───── Source data
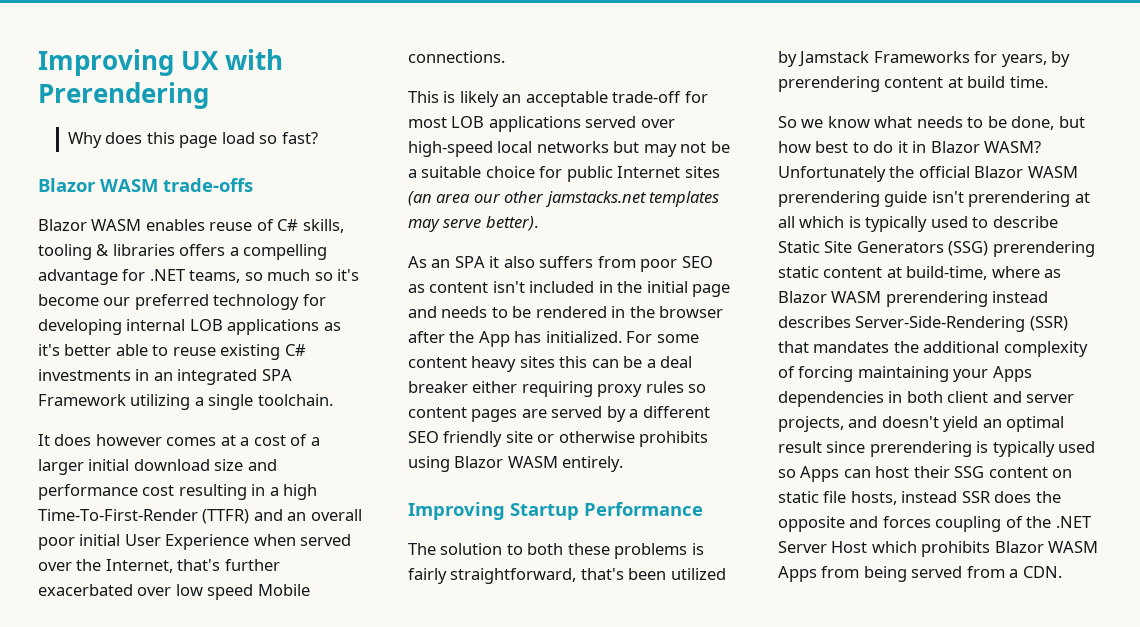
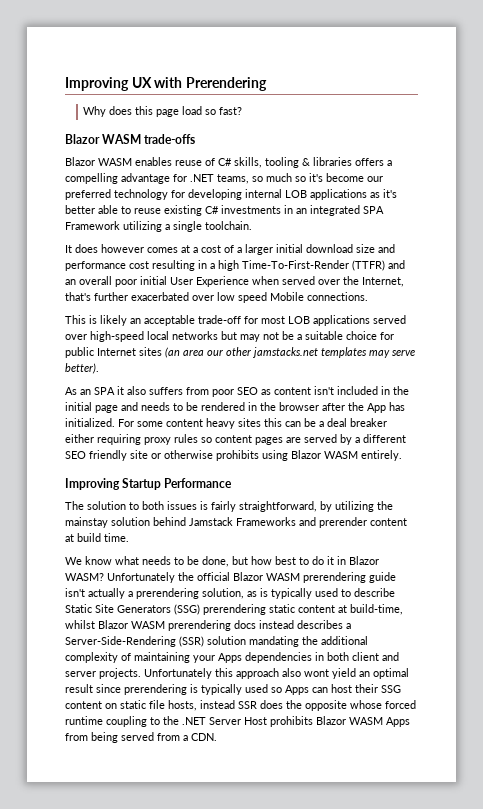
- The solution to both these problems is fairly straightforward, that's been utilized by Jamstack Frameworks for years, by prerendering content at build time.
+ The solution to both issues is fairly straightforward, by utilizing the mainstay solution behind Jamstack Frameworks and prerender content at build time.
- So we know what needs to be done, but how best to do it in Blazor WASM?
+ We know what needs to be done, but how best to do it in Blazor WASM?
- Unfortunately the official Blazor WASM prerendering guide isn't prerendering at all which is typically used to describe Static Site Generators (SSG) prerendering static content at build-time, where as Blazor WASM prerendering instead describes Server-Side-Rendering (SSR) that mandates the additional complexity of forcing maintaining your Apps dependencies in both client and server projects, and doesn't yield an optimal result since prerendering is typically used so Apps can host their SSG content on static file hosts, instead SSR does the opposite and forces coupling of the .NET Server Host which prohibits Blazor WASM Apps from being served from a CDN.
+ Unfortunately the official Blazor WASM prerendering guide isn't actually a prerendering solution, as is typically used to describe Static Site Generators (SSG) prerendering static content at build-time, whilst Blazor WASM prerendering docs instead describes a Server-Side-Rendering (SSR) solution mandating the additional complexity of maintaining your Apps dependencies in both client and server projects. Unfortunately this approach also wont yield an optimal result since prerendering is typically used so Apps can host their SSG content on static file hosts, instead SSR does the opposite whose forced runtime coupling to the .NET Server Host prohibits Blazor WASM Apps from being served from a CDN.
──────────
Exercise objective :: Quote the listing above, but only from the line that shows "- So we know" through the line that shows "- Unfortunately the".

Answer to the problem ::
- So we know what needs to be done, but how best to do it in Blazor WASM?
+ We know what needs to be done, but how best to do it in Blazor WASM?
- Unfortunately the official Blazor WASM prerendering guide isn't prerendering at all which is typically used to describe Static Site Generators (SSG) prerendering static content at build-time, where as Blazor WASM prerendering instead describes Server-Side-Rendering (SSR) that mandates the additional complexity of forcing maintaining your Apps dependencies in both client and server projects, and doesn't yield an optimal result since prerendering is typically used so Apps can host their SSG content on static file hosts, instead SSR does the opposite and forces coupling of the .NET Server Host which prohibits Blazor WASM Apps from being served from a CDN.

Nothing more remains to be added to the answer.